As the school year begins in Mexico, dissident teachers in the country’s southern states show no signs of letting up their protests against the government’s planned educational reforms.
The teachers have been on strike since May because of concerns over government plans to institute test-based teacher evaluations.
Leaders of the dissident teachers’ union, National Coordinator of Education Workers, or CNTE, say they plan to continue to man blockades they have setup in the southern states of Oaxaca, Chiapas, Guerrero and Michoacán, as well as in parts of the capital city, reports The Wall Street Journal.
Those highway blockades have virtually shut down parts of the country.
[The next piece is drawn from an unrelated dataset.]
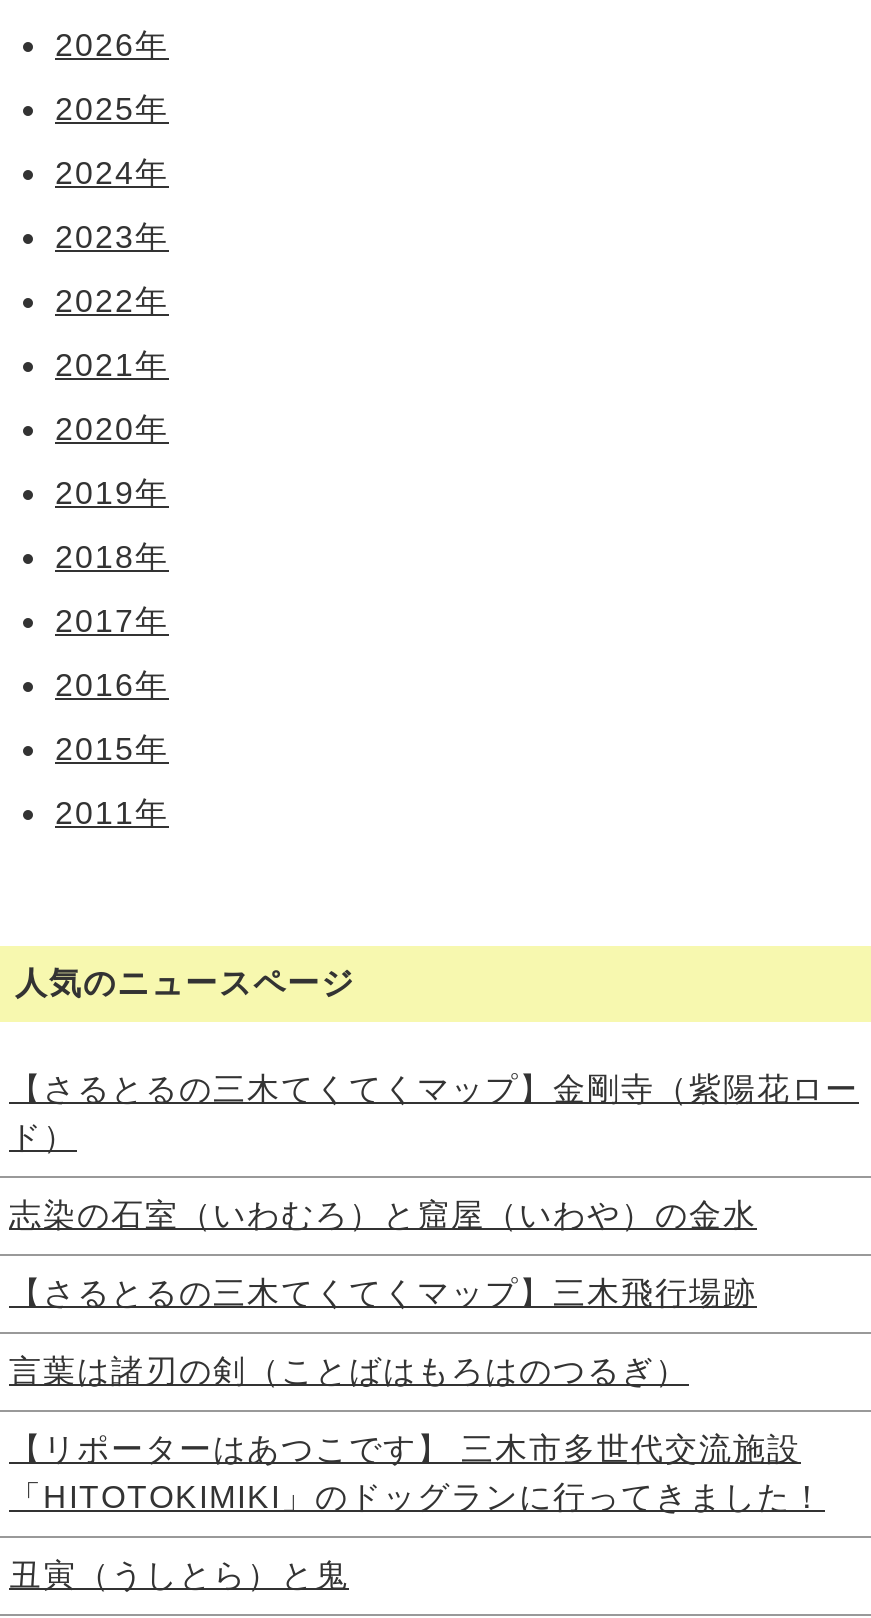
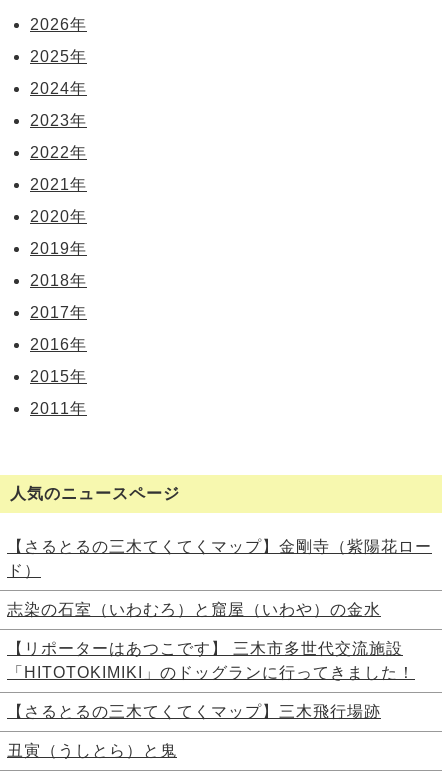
moved down: 【さるとるの三木てくてくマップ】三木飛行場跡

- 言葉は諸刃の剣（ことばはもろはのつるぎ）

moved up: 【リポーターはあつこです】 三木市多世代交流施設 | 「HITOTOKIMIKI」のドッグランに行ってきました！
On Monday, in a speech marking the first day of school, President Enrique Peña Nieto said his administration would stop all negotiations with the CTNE until they returned to work.
“There won’t be any more dialogue if we don’t first guarantee that boys and girls can receive education in classrooms that today are closed,” he said.
According to Education Minister Aurelio Nuño, most schools in Michoacán, Guerrero and Mexico City opened this week without a hitch, but about half of schools in Oaxaca, where the activist union is the strongest, remained closed, and virtually no schools in Chiapas have opened, reports The Wall Street Journal.
Elsewhere in the country, teachers have begun to take the new tests, and of the 139,000 educators who have sat for the exam more than 85 percent passed, David Calderón, director of the education advocacy group Mexicanos Primero, told The Wall Street Journal.
Members of CNTE, however, contend that the tests ignore the difficulties facing teachers in the south, who educate a largely rural, poor and indigenous population.